Your Top Picks: Tom's Hardware Forums' Q4 2013 BestConfigs

Budget AMD-Based Gaming PC

The Budget AMD-Based Gaming PC was narrowed to five entries from the forum this quarter. Community members voted to pick their favorite from there. 

Dendrotoxin Deluxe took a commanding lead in the polls, earning a 54-percent majority. The second-place finisher was back at 15 percent. It appears that the community has a bit of an issue with the definition of budget, as the Dendrotoxin Deluxe is $400 less than Zared619’s Q1-winning Red Storm.

Congratulations to Dendrotoxin Deluxe on being picked by the Tom's Hardware community this quarter!

AMD’s Vishera-based triple-module CPU, the FX-6300, once again powers this quarter’s AMD budget gaming rig. Due to the self-imposed price drop, the Dendrotoxin Deluxe lacks an aftermarket cooler, which some gamers will lament.
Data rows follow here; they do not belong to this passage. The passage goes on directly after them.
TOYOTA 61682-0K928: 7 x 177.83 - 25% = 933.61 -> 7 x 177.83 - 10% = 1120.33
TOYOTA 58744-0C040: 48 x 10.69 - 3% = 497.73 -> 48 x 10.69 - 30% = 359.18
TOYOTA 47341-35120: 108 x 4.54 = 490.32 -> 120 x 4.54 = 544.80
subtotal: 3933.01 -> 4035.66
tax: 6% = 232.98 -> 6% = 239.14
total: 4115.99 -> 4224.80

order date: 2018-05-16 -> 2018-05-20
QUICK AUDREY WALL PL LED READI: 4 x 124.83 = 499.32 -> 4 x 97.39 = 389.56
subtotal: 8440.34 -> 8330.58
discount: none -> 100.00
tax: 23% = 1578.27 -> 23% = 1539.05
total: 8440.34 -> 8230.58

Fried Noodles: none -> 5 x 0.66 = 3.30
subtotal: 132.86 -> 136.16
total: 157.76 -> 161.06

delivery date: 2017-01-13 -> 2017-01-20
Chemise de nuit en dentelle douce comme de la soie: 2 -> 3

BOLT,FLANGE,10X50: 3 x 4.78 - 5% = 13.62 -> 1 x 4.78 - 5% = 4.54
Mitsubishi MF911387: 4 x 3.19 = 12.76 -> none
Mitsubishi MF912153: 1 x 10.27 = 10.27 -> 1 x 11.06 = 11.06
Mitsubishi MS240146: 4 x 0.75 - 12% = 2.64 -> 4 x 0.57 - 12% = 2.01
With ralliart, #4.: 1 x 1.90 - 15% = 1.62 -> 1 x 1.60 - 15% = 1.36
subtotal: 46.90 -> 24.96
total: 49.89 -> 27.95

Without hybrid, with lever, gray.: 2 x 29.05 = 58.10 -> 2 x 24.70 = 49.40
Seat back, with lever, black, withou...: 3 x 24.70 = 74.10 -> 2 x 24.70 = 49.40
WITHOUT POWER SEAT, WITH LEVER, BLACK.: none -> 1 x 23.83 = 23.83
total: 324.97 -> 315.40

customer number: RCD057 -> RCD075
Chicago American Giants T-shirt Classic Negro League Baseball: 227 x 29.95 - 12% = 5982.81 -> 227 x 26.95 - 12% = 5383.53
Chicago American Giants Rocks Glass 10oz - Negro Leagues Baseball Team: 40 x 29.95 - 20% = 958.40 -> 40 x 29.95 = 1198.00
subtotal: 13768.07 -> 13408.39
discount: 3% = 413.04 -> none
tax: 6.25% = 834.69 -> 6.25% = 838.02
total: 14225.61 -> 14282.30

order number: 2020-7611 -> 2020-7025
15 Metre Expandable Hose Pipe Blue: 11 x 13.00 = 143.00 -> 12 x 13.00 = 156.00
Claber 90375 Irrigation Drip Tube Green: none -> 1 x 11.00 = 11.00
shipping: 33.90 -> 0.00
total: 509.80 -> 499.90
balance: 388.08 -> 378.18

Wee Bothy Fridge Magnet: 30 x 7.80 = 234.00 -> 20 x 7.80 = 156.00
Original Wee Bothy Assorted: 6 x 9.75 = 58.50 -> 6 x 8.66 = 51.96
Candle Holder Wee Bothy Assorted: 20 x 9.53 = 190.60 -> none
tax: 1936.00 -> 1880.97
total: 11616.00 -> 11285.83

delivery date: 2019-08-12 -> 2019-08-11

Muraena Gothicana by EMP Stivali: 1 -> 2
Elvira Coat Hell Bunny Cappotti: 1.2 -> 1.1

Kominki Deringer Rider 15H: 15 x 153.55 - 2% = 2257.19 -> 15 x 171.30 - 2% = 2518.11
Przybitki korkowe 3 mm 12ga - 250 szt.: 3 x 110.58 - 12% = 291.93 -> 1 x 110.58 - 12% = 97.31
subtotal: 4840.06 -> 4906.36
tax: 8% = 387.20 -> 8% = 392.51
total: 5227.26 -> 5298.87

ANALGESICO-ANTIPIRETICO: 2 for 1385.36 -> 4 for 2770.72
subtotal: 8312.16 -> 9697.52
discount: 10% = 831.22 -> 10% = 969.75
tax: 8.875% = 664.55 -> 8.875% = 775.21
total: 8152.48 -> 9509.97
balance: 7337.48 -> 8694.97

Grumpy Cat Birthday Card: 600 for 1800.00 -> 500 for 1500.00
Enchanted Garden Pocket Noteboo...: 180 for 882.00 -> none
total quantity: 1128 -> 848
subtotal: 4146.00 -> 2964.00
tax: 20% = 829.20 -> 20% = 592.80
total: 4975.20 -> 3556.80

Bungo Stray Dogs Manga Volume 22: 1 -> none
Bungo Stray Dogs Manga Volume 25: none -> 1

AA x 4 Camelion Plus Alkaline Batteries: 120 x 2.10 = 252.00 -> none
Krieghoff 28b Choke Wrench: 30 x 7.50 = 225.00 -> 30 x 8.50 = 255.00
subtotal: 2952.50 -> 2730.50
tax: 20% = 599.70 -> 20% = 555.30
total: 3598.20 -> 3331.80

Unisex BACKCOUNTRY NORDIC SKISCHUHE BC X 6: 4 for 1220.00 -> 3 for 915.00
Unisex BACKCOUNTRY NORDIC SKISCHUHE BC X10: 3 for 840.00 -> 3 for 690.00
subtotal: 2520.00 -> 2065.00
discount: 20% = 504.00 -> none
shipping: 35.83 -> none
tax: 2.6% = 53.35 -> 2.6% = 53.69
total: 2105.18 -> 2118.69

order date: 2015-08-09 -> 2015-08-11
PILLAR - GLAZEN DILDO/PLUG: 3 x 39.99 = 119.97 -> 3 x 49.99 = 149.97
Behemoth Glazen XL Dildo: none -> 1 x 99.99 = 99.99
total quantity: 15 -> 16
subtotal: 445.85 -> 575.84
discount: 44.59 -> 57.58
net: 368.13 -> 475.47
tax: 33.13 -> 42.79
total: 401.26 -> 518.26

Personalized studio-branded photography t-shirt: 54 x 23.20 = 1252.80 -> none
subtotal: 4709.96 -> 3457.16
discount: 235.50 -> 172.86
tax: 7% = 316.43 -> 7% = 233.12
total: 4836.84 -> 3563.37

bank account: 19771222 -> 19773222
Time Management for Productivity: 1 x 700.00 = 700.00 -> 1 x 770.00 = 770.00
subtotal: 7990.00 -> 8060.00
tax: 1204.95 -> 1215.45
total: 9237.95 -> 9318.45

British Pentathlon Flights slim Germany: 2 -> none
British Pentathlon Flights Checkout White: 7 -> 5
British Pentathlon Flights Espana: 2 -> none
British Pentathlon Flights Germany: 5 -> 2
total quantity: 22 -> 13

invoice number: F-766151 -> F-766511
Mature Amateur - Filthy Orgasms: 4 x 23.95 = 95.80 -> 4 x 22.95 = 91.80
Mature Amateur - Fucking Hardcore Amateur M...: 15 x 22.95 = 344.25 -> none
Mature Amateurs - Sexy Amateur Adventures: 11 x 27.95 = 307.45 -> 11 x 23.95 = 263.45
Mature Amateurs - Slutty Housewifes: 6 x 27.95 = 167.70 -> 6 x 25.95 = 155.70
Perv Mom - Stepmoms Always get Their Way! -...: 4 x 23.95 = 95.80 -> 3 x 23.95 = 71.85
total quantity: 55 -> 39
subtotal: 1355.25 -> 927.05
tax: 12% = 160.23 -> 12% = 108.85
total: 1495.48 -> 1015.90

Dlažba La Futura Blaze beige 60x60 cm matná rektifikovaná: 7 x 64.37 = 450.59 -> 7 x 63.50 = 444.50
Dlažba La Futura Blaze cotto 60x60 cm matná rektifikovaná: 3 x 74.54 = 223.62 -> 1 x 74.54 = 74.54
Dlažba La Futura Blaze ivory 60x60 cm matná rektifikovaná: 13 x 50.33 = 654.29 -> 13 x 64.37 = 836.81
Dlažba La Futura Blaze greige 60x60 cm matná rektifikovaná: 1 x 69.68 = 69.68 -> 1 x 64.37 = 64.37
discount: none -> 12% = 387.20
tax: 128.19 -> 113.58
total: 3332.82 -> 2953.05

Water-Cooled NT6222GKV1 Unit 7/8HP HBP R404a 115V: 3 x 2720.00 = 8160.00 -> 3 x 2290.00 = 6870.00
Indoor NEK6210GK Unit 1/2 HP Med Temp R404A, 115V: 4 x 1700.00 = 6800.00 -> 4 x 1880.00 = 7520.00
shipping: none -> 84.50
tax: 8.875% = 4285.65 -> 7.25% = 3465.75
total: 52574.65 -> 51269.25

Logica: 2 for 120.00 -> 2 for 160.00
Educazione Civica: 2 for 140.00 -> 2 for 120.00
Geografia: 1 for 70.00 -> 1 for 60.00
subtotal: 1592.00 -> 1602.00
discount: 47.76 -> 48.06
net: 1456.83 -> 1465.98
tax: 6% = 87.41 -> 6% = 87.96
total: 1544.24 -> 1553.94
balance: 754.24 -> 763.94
Asus’ M5A97 LE R2.0 pulls the Dendrotoxin Deluxe together. This standard ATX board has all the modern features, including USB 3.0, SATA 6Gb/s and a UEFI firmware.

A pair of 4GB DDR3-1600 modules from Team Group’s Vulcan Series fill two of the motherboard’s four DIMM slots.

An MSI Radeon HD 7950 with 3GB of GDDR5 brings the graphics muscle, and the full ATX board leaves a little room for future upgrades.

Due to the lowered system cost, there was no room in the budget for an SSD. Instead, the Dendrotoxin Deluxe sports a single 1TB, 7200RPM Western Digital Blue hard drive. Corsair's CX500 provides 500W of 80 PLUS Bronze-certified power.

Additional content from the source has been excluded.